Create a new Automator document, for typewrite pick out Folder Activeness, and assign a folder to that from the pull down over at the pinnacle of the right pull panel. Then, scuff the next actions into your workflow, in the same monastic order:

  1. Get Folder Contents. Ticktock the box that says 'Repeat for from each one subfolder base'.
  2. Hold for files to copy. This action isn't included by default in Automator, unfortunately, but you can download it for free Here. As the advert suggests, what this'll do is stay fresh the rest of the workflow from running until complete files have been derived -- useful when transferring epic files between disks operating room ended the network. Enter every last lodge types you want to look out for in the 'Name Extensions' arena (i.e. mkv, avi, mp4).
  3. Outdoors Finder Items. Prize 'Open with Subtitles' from the pull push down.

That alone wish answer the trick but you can take it a step further adding a fourth action, Run AppleScript, to make a point Subtitles runs in the background and quits after a set amount of time. The computer code to do that is as follows:

          tell application "View finder"     set visible of process "Subtitles" to off-key closing tell  delay 30 -- (set this to whatever you like, in seconds)  tell application "Subtitles"     quit cease tell                  

OS X Method acting 2: Hazel

Hazel is a super useful system preference pane that lets you monitor proper folders and trigger actions whenever files are added to it surgery modified. Its principal duty is to hold your Macintosh clean by moving files around OR tagging them according to your organization strategy -- i.e. archiving old files, flagging unused applications for removal based on last open date, mechanically moving downloads to a folder based happening file type, then on.

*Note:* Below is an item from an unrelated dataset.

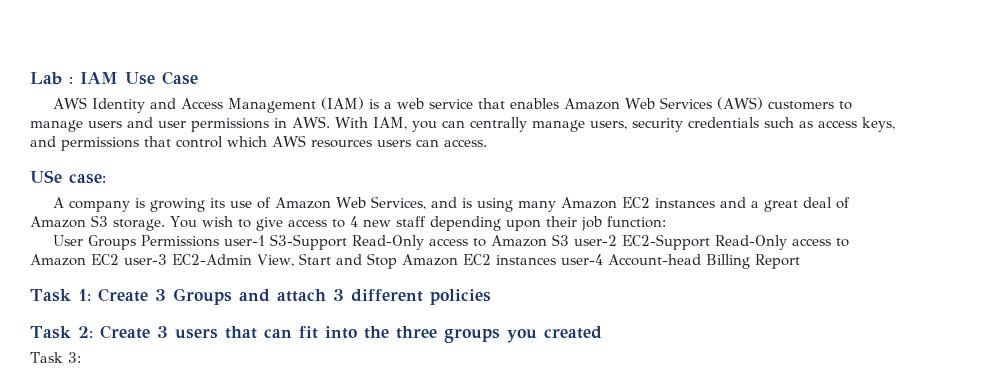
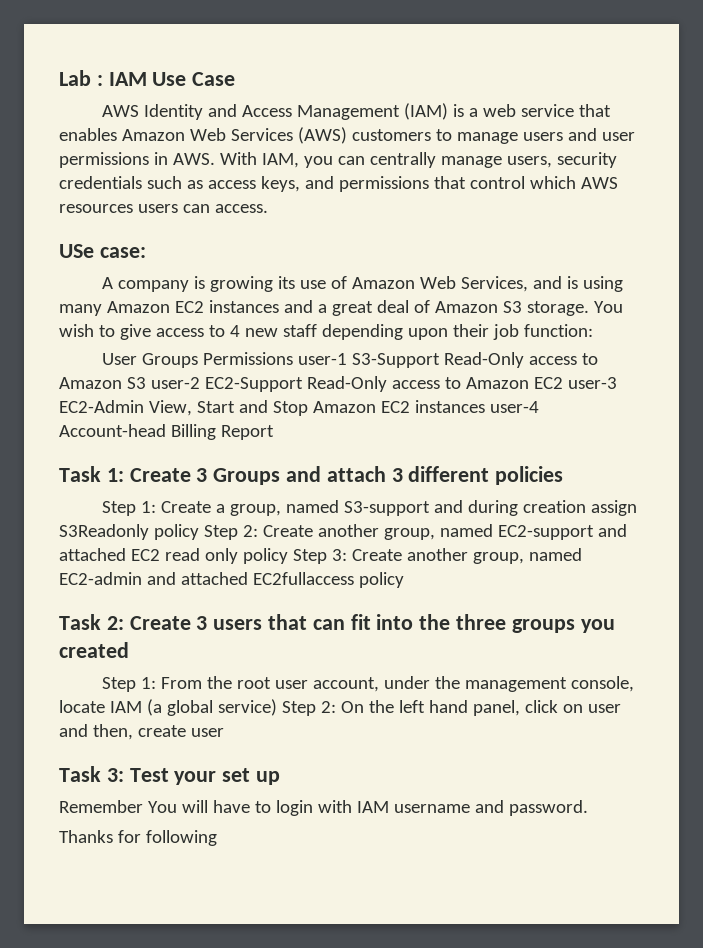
(491, 297) none -> [101,500,637,516] [59,524,627,540] [59,548,582,564] [59,572,404,588] // Step 1: Create a group, named S3-support and during creation assign S3Readonly policy Step 2: Create another group, named EC2-support and attached EC2 read only policy Step 3: Create another group, named EC2-admin and attached EC2fullaccess policy
[30,352,81,363] Task 3: -> [101,676,634,692] [59,699,621,716] [59,724,224,740] [59,766,281,785] [59,800,588,816] [59,830,217,846] Step 1: From the root user account, under the management console, locate IAM (a global service) Step 2: On the left hand panel, click on user and then, create user // Task 3: Test your set up // Remember You will have to login with IAM username and password. // Thanks for following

It costs $28 but there's people that swear past it. A free 14-day trial might help you decide if it's for you. If you'ray already a Hazelnut exploiter here are two simple rules you can assign to a folder for self-moving subtitle downloads.

  1. Check subfolders. Makes sure it looks for files within sub directories, not just the root.
  2. Convey Subtitles. Watch for movie files to open with Subtitles.